Go through the entries below. Copy each line in which "background" appears.

(MATERIAL FOR THIS TASK Opens)

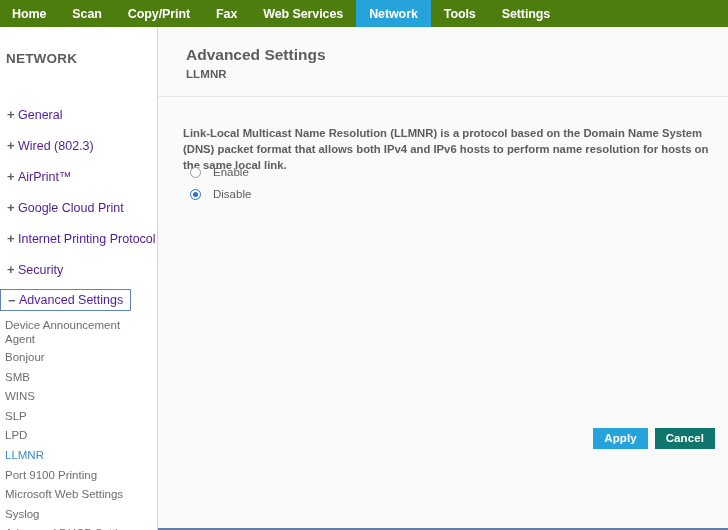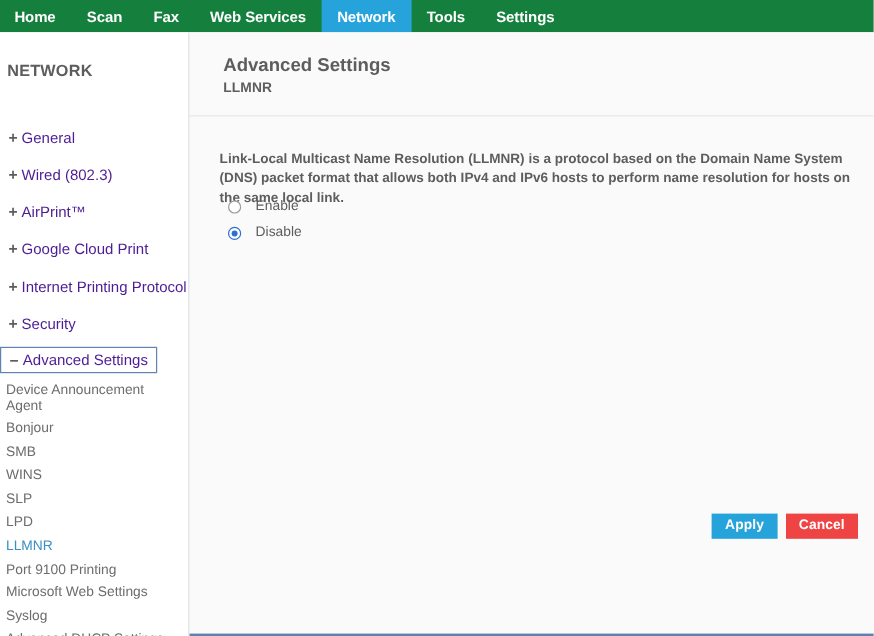--- a/index.html
+++ b/index.html
@@ -18,7 +18,7 @@
     top: 0; left: 0;
     width: 728px;
     height: 27px;
-    background: #15803d;
+    background: #4d7c0f;
     display: flex;
     align-items: stretch;
   }

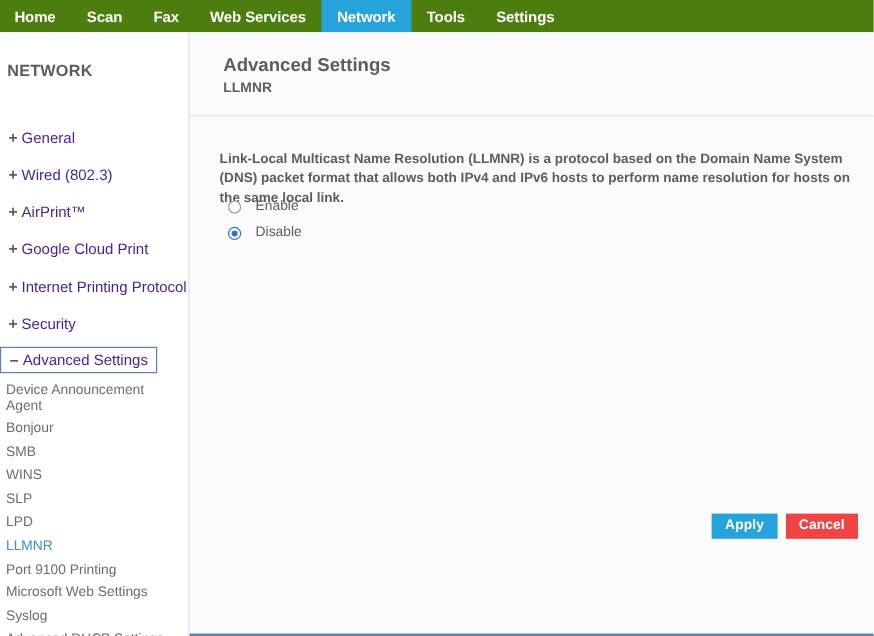--- a/index.html
+++ b/index.html
@@ -245,6 +245,7 @@
 <div id="topnav">
     <div class="navtab first">Home</div>
     <div class="navtab">Scan</div>
+    <div class="navtab">Copy/Print</div>
     <div class="navtab">Fax</div>
     <div class="navtab">Web Services</div>
     <div class="navtab active">Network</div>

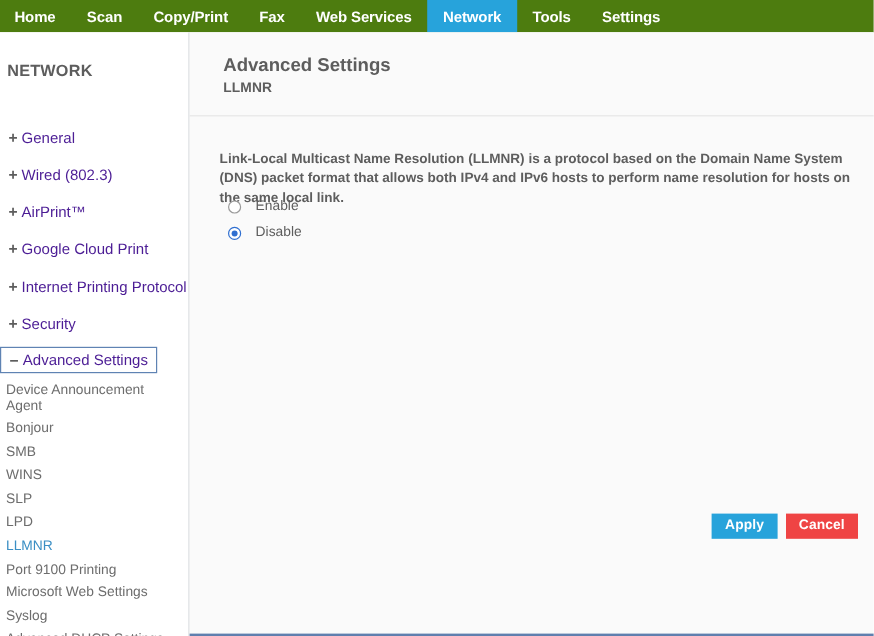--- a/index.html
+++ b/index.html
@@ -237,7 +237,7 @@
     text-align: center;
   }
   .btn.primary { background: #27a3db; }
-  .btn.secondary { background: #ef4444; }
+  .btn.secondary { background: #0f766e; }
 </style>
 </head>
 <body>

(MATERIAL FOR THIS TASK Closes)

■ **EXERCISE SOLUTION**:
-    background: #15803d;
+    background: #4d7c0f;
   .btn.primary { background: #27a3db; }
-  .btn.secondary { background: #ef4444; }
+  .btn.secondary { background: #0f766e; }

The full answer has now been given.